What this task involves
Could you return the data that follows exactly, minus the images?

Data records
● ● ● ● ●

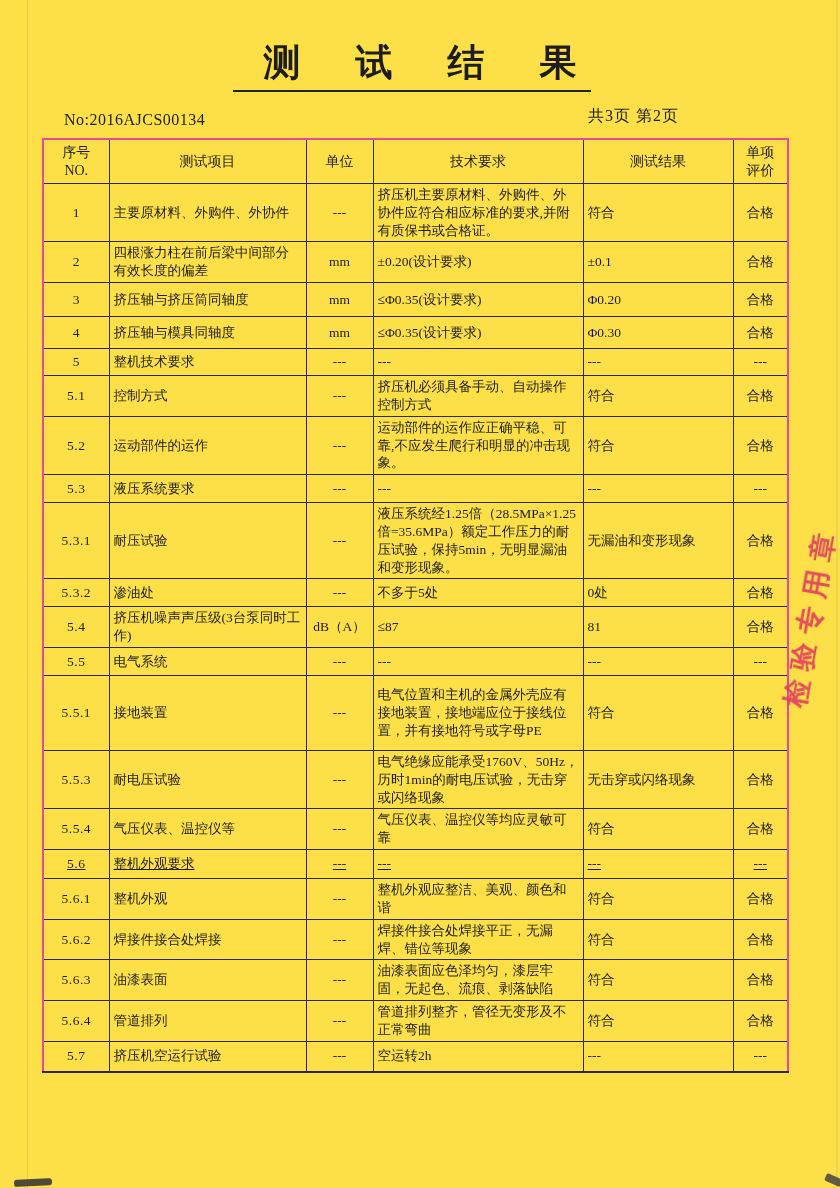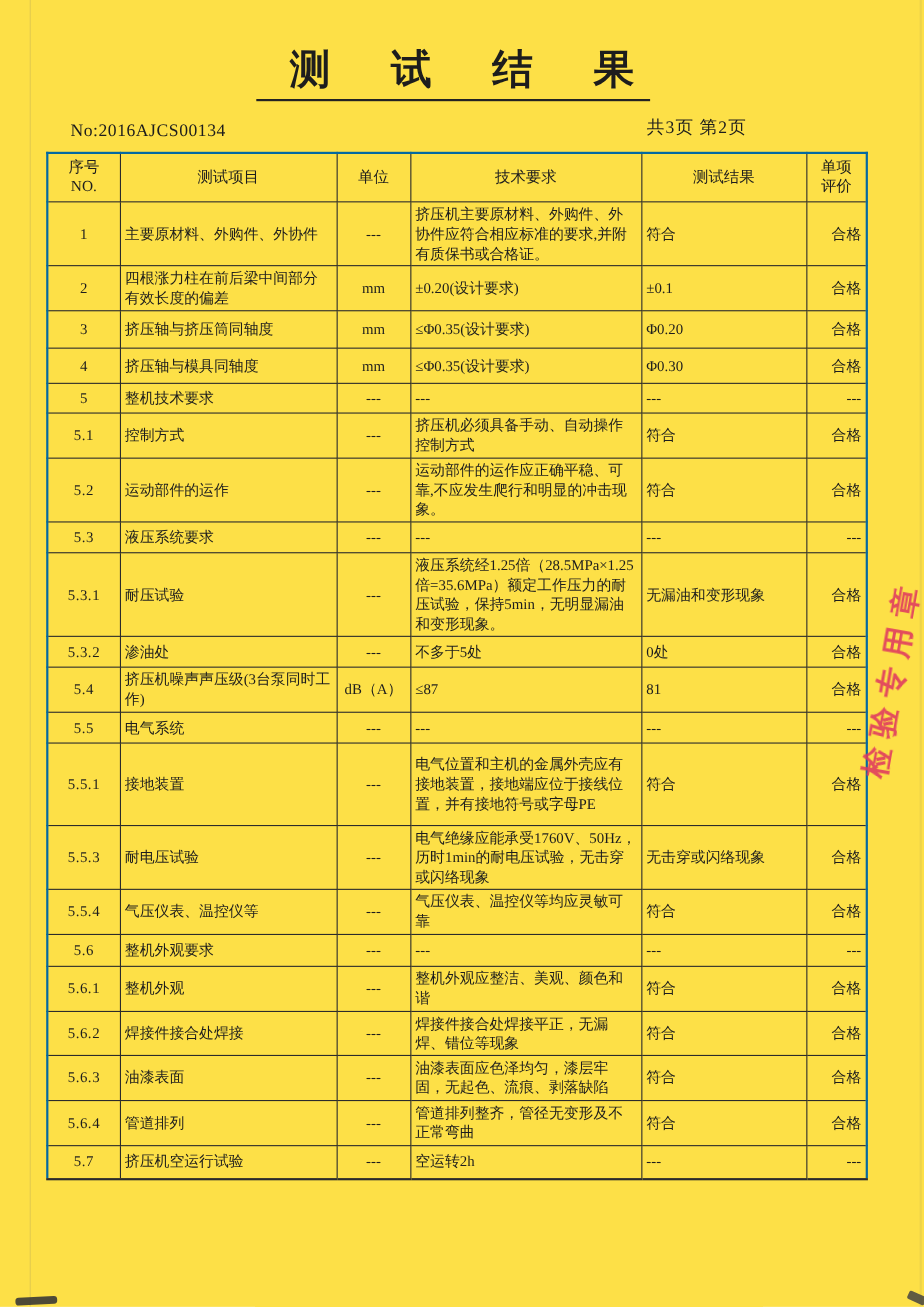"序号" table.report { border: 2px solid #0369a1 -> 2px solid #ec4899 }
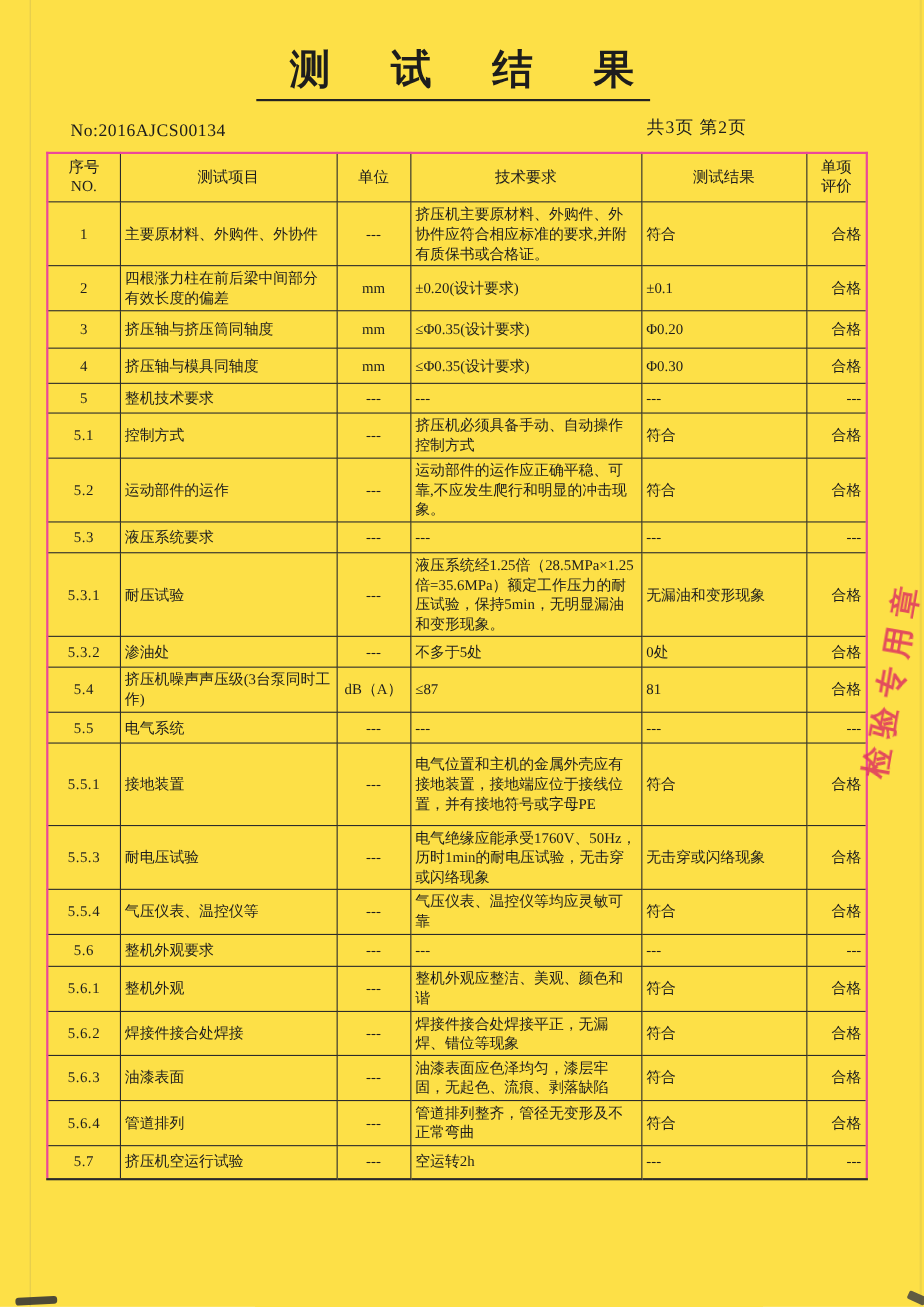"合格" .c-eval { text-align: right -> center }
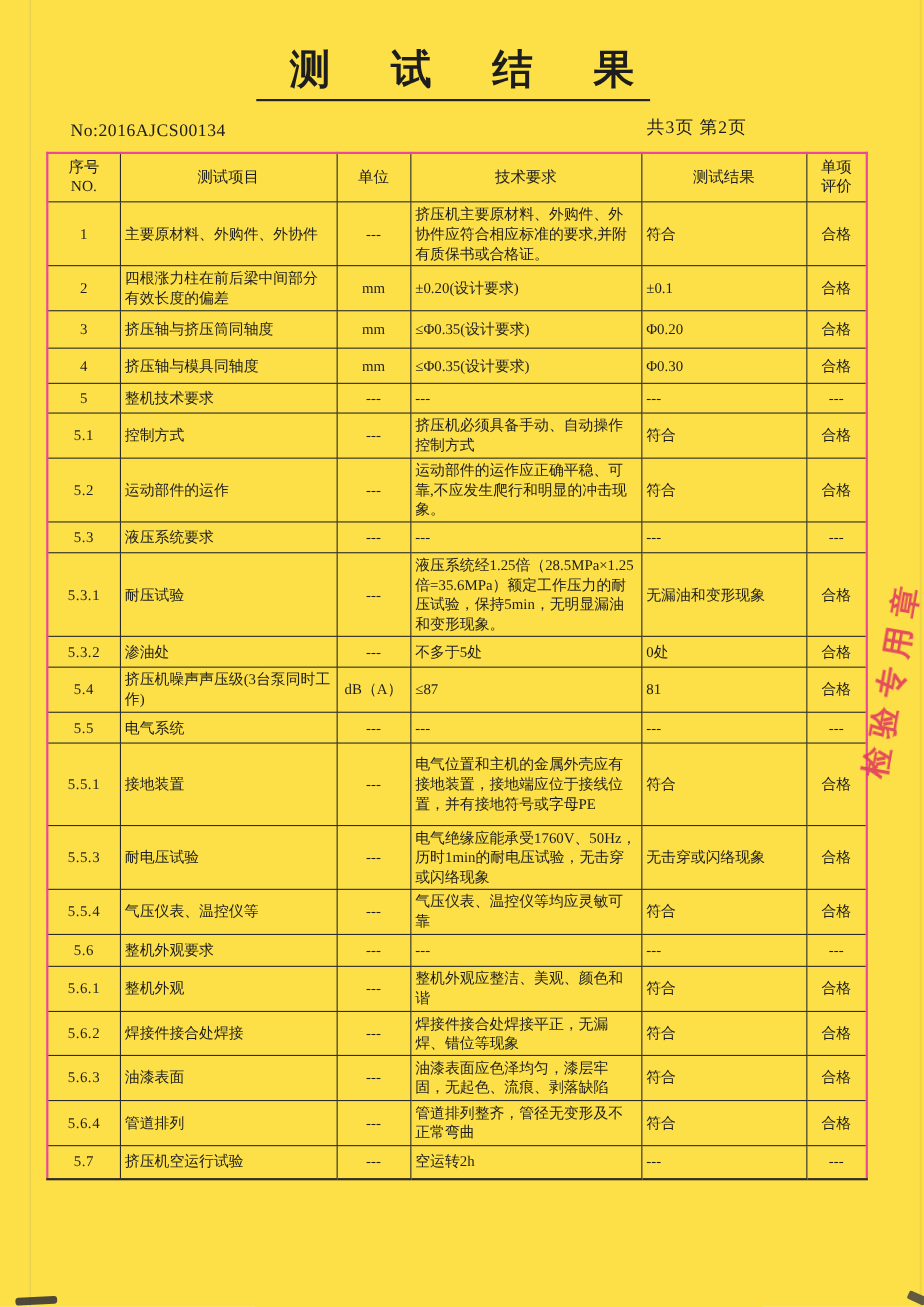"5.6" tr { text-decoration: none -> underline }
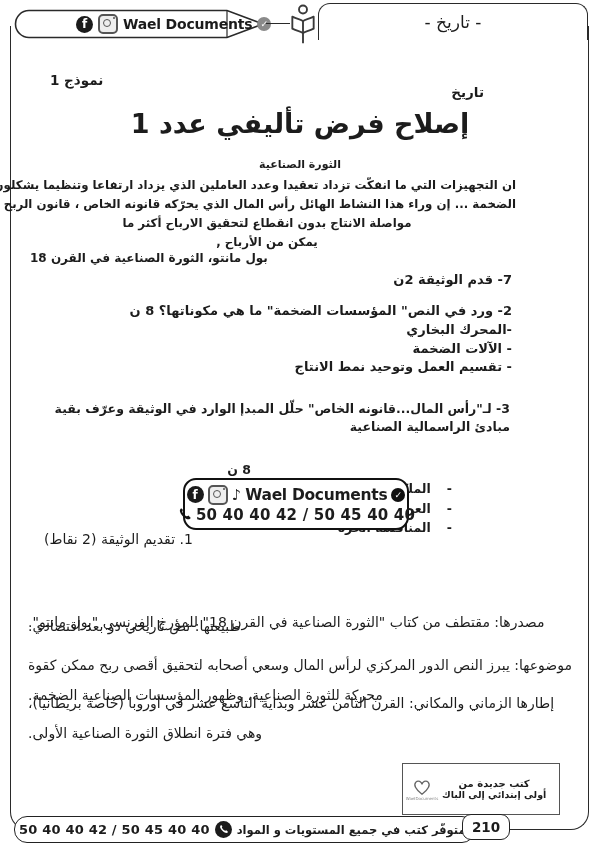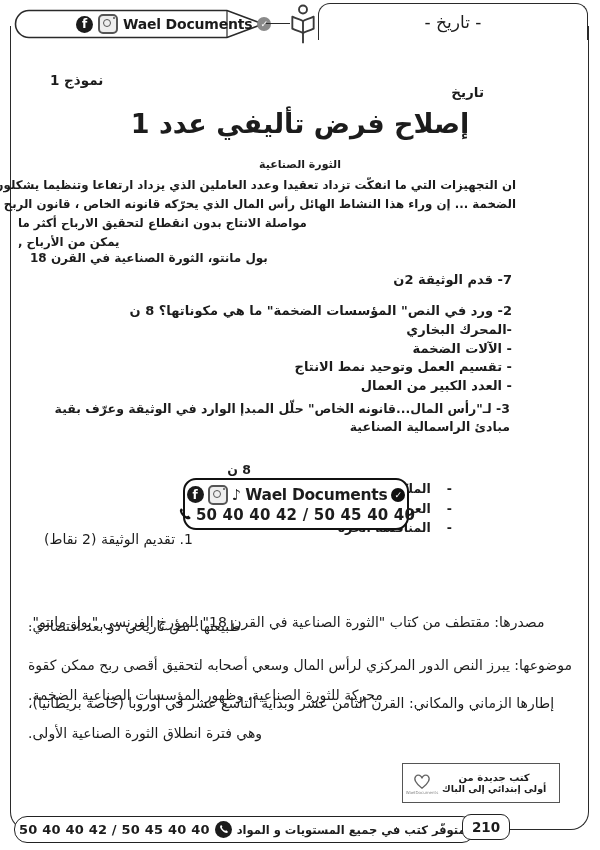"مواصلة الانتاج بدون انقطاع لتحقيق" .doc-lines .l { text-align: left -> center }
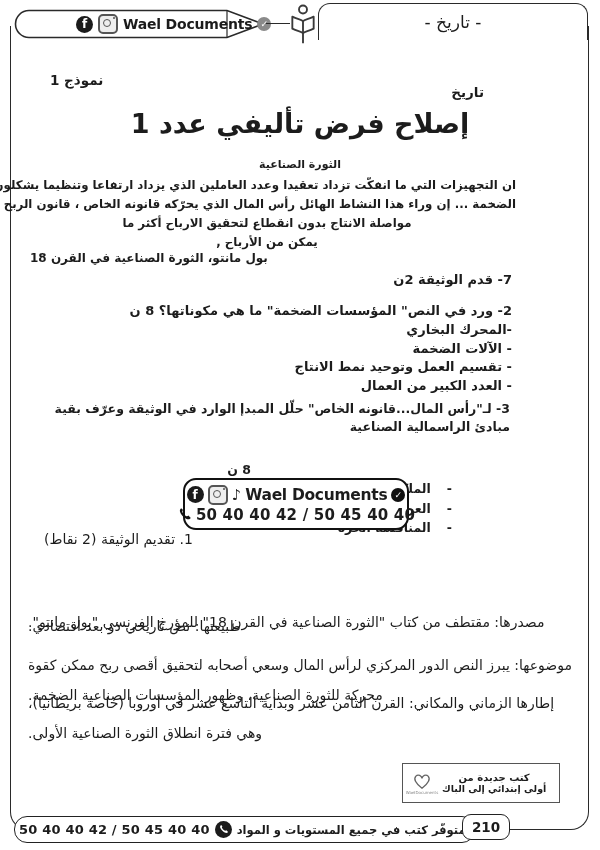"- العدد الكبير من العمال" div.q2-item { html: <div>- العدد الكبير من العمال</div> -> none }
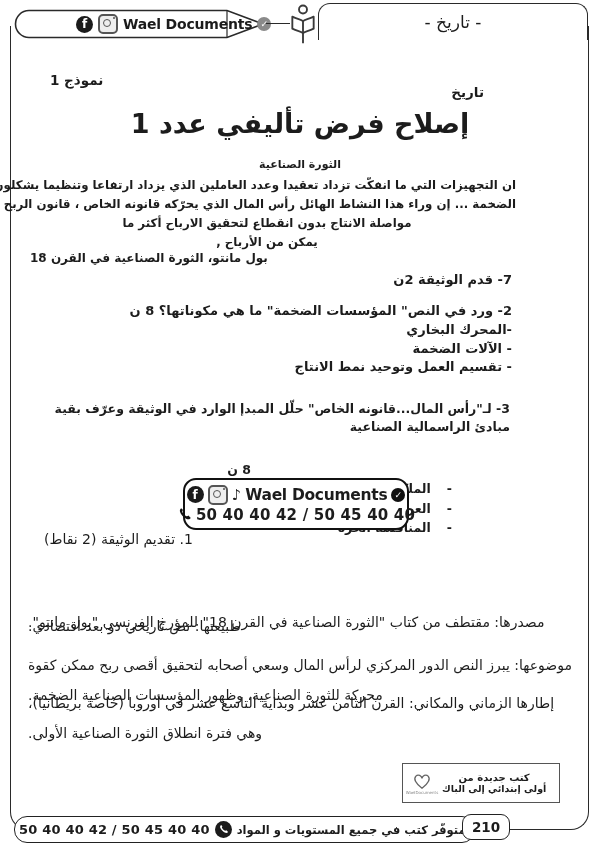"كتب جديدة من" .stamp { height: 40px -> 52px }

● ● ● ● ●

Completed exercise
"序号" table.report { border: 2px solid #0369a1 -> 2px solid #ec4899 }
"合格" .c-eval { text-align: right -> center }
"5.6" tr { text-decoration: none -> underline }
"مواصلة الانتاج بدون انقطاع لتحقيق" .doc-lines .l { text-align: left -> center }
"- العدد الكبير من العمال" div.q2-item { html: <div>- العدد الكبير من العمال</div> -> none }
"كتب جديدة من" .stamp { height: 40px -> 52px }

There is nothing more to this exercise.